▸ **Exercise instructions**: Nothing below is to be printed except the lines between the line holding "Halloween OUTboss Mini STAMP N CUT - Mini" and the line holding "total: 271.51 -> 379.10", inclusive, each exactly as it appears.

━━━ Supplied material

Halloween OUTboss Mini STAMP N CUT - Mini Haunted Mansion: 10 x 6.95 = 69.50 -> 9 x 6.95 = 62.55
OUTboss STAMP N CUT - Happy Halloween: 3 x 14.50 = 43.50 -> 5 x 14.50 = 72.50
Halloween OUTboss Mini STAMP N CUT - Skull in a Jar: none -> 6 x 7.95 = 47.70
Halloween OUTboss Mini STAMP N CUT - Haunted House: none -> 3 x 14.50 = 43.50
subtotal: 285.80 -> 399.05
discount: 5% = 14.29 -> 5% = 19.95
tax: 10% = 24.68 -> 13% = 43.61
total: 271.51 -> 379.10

━━━━━━
━━━ Supplied material

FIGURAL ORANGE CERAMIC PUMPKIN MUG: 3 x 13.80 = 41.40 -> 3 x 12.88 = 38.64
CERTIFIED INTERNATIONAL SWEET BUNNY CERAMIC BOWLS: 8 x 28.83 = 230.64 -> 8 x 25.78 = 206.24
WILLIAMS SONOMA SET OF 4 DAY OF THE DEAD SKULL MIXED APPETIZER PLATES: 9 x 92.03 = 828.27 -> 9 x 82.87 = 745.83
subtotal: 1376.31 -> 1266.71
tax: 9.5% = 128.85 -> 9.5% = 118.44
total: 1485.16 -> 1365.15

━━━━━━

▸ **Expected answer**:
Halloween OUTboss Mini STAMP N CUT - Mini Haunted Mansion: 10 x 6.95 = 69.50 -> 9 x 6.95 = 62.55
OUTboss STAMP N CUT - Happy Halloween: 3 x 14.50 = 43.50 -> 5 x 14.50 = 72.50
Halloween OUTboss Mini STAMP N CUT - Skull in a Jar: none -> 6 x 7.95 = 47.70
Halloween OUTboss Mini STAMP N CUT - Haunted House: none -> 3 x 14.50 = 43.50
subtotal: 285.80 -> 399.05
discount: 5% = 14.29 -> 5% = 19.95
tax: 10% = 24.68 -> 13% = 43.61
total: 271.51 -> 379.10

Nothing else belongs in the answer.